[[ RECORDED DATA, beginning ]]
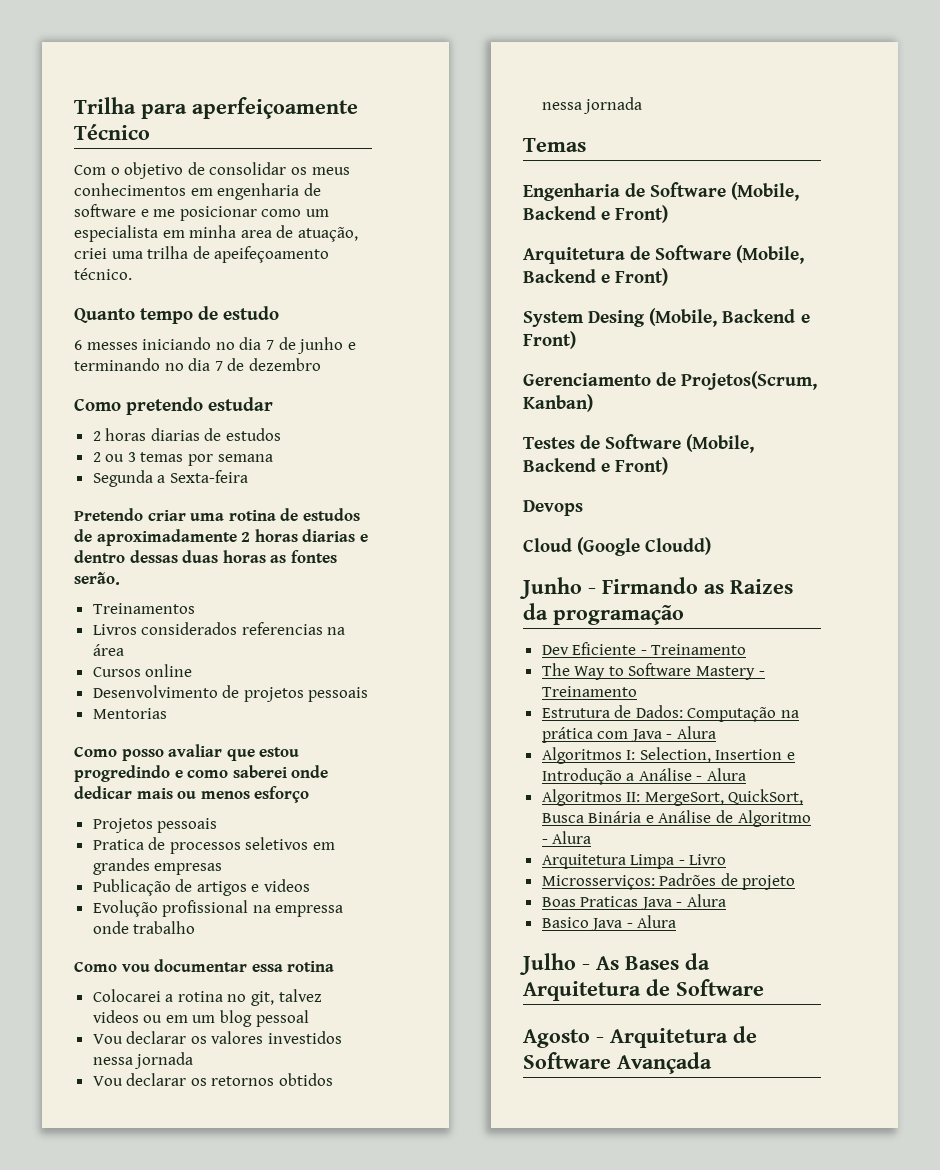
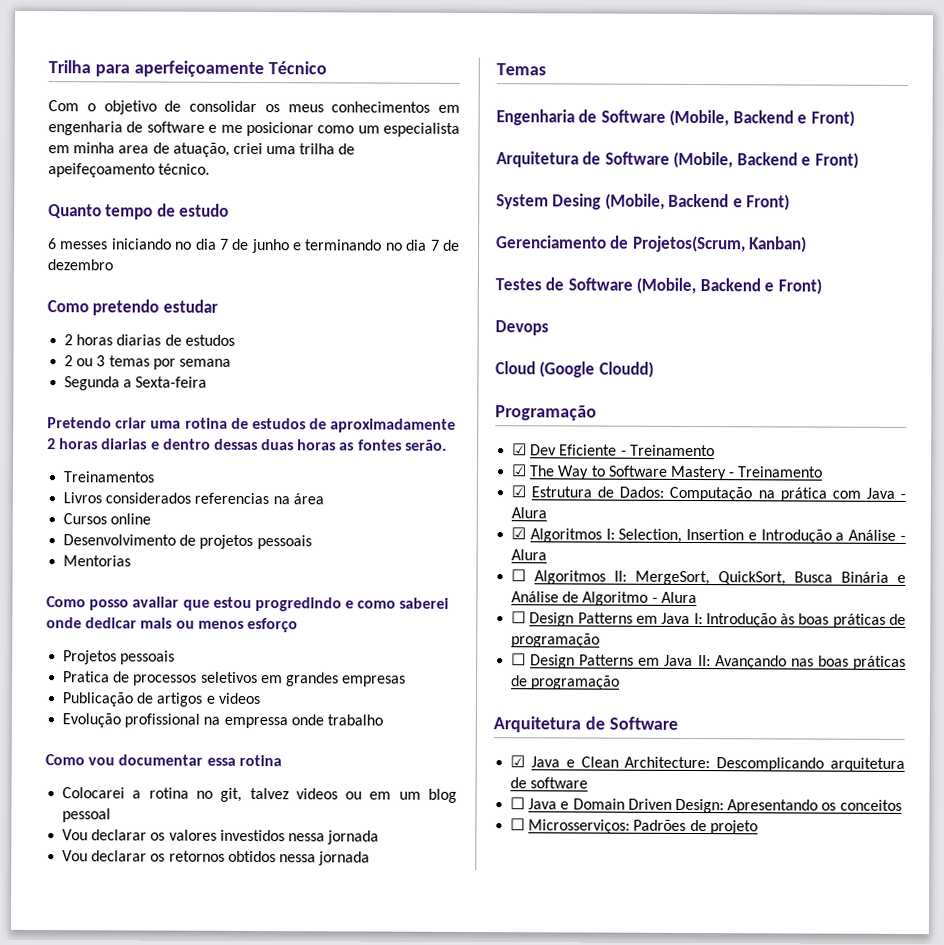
- Junho - Firmando as Raizes da programação
- Dev Eficiente - Treinamento
+ Programação
+ ☑ Dev Eficiente - Treinamento
- The Way to Software Mastery - Treinamento
+ ☑ The Way to Software Mastery - Treinamento
- Estrutura de Dados: Computação na prática com Java - Alura
+ ☑ Estrutura de Dados: Computação na prática com Java - Alura
- Algoritmos I: Selection, Insertion e Introdução a Análise - Alura
+ ☑ Algoritmos I: Selection, Insertion e Introdução a Análise - Alura
- Algoritmos II: MergeSort, QuickSort, Busca Binária e Análise de Algoritmo - Alura
+ ☐ Algoritmos II: MergeSort, QuickSort, Busca Binária e Análise de Algoritmo - Alura
- Arquitetura Limpa - Livro
- Microsserviços: Padrões de projeto
- Boas Praticas Java - Alura
- Basico Java - Alura
- Julho - As Bases da Arquitetura de Software
- Agosto - Arquitetura de Software Avançada
+ ☐ Design Patterns em Java I: Introdução às boas práticas de programação
+ ☐ Design Patterns em Java II: Avançando nas boas práticas de programação
+ Arquitetura de Software
+ ☑ Java e Clean Architecture: Descomplicando arquitetura de software
+ ☐ Java e Domain Driven Design: Apresentando os conceitos
+ ☐ Microsserviços: Padrões de projeto

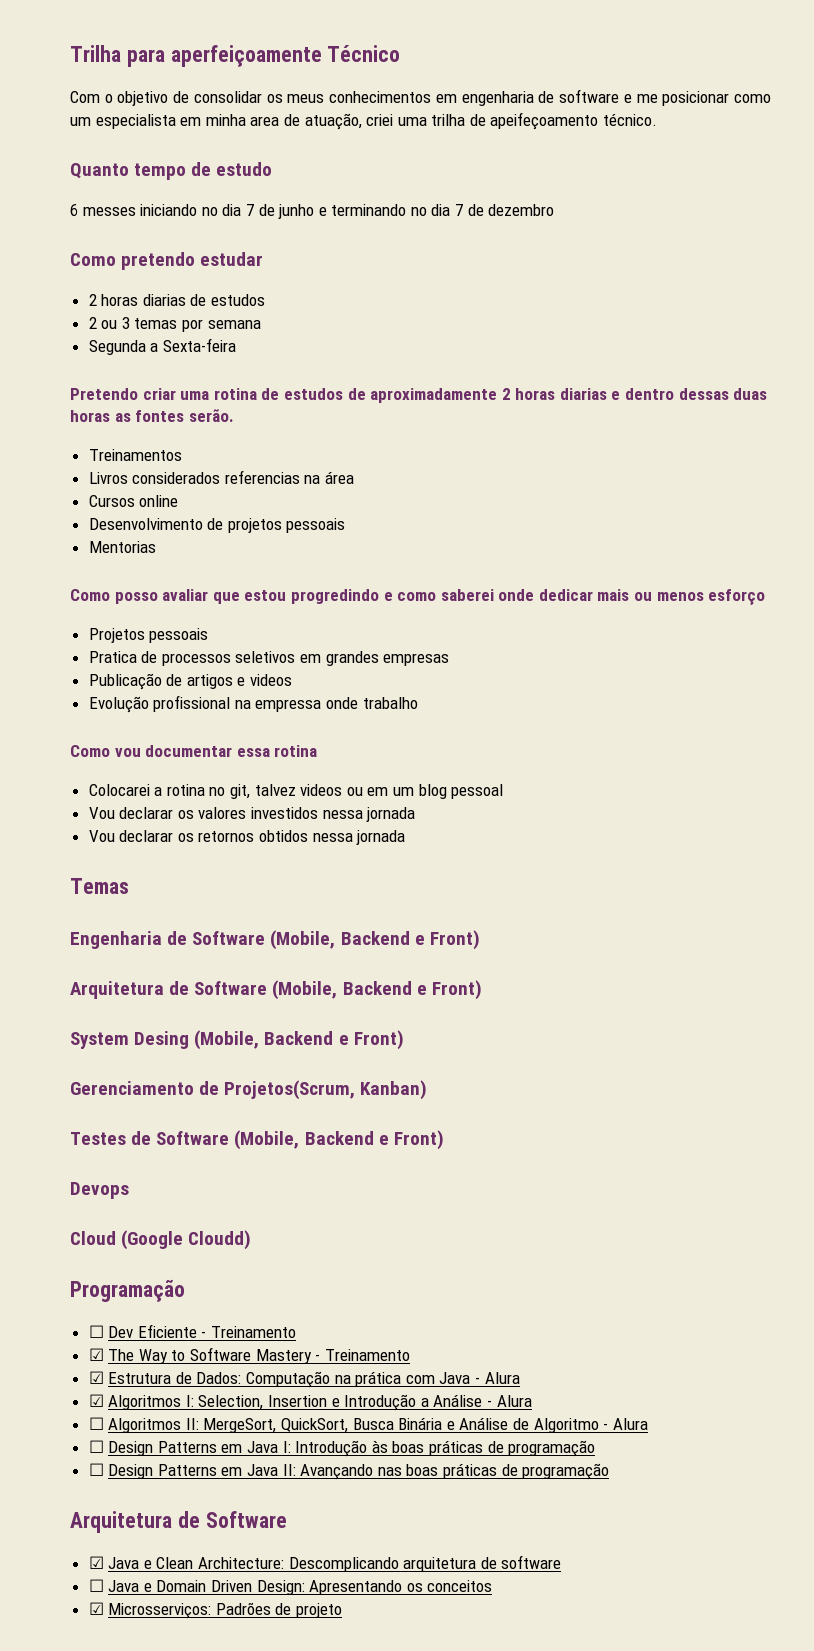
- ☑ Dev Eficiente - Treinamento
+ ☐ Dev Eficiente - Treinamento
- ☐ Microsserviços: Padrões de projeto
+ ☑ Microsserviços: Padrões de projeto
[[ RECORDED DATA, end ]]
# [ACTIVITY]
Leaving out the pictures, print every record exactly as written.

# [RESULT]
- Junho - Firmando as Raizes da programação
- Dev Eficiente - Treinamento
+ Programação
+ ☑ Dev Eficiente - Treinamento
- The Way to Software Mastery - Treinamento
+ ☑ The Way to Software Mastery - Treinamento
- Estrutura de Dados: Computação na prática com Java - Alura
+ ☑ Estrutura de Dados: Computação na prática com Java - Alura
- Algoritmos I: Selection, Insertion e Introdução a Análise - Alura
+ ☑ Algoritmos I: Selection, Insertion e Introdução a Análise - Alura
- Algoritmos II: MergeSort, QuickSort, Busca Binária e Análise de Algoritmo - Alura
+ ☐ Algoritmos II: MergeSort, QuickSort, Busca Binária e Análise de Algoritmo - Alura
- Arquitetura Limpa - Livro
- Microsserviços: Padrões de projeto
- Boas Praticas Java - Alura
- Basico Java - Alura
- Julho - As Bases da Arquitetura de Software
- Agosto - Arquitetura de Software Avançada
+ ☐ Design Patterns em Java I: Introdução às boas práticas de programação
+ ☐ Design Patterns em Java II: Avançando nas boas práticas de programação
+ Arquitetura de Software
+ ☑ Java e Clean Architecture: Descomplicando arquitetura de software
+ ☐ Java e Domain Driven Design: Apresentando os conceitos
+ ☐ Microsserviços: Padrões de projeto

- ☑ Dev Eficiente - Treinamento
+ ☐ Dev Eficiente - Treinamento
- ☐ Microsserviços: Padrões de projeto
+ ☑ Microsserviços: Padrões de projeto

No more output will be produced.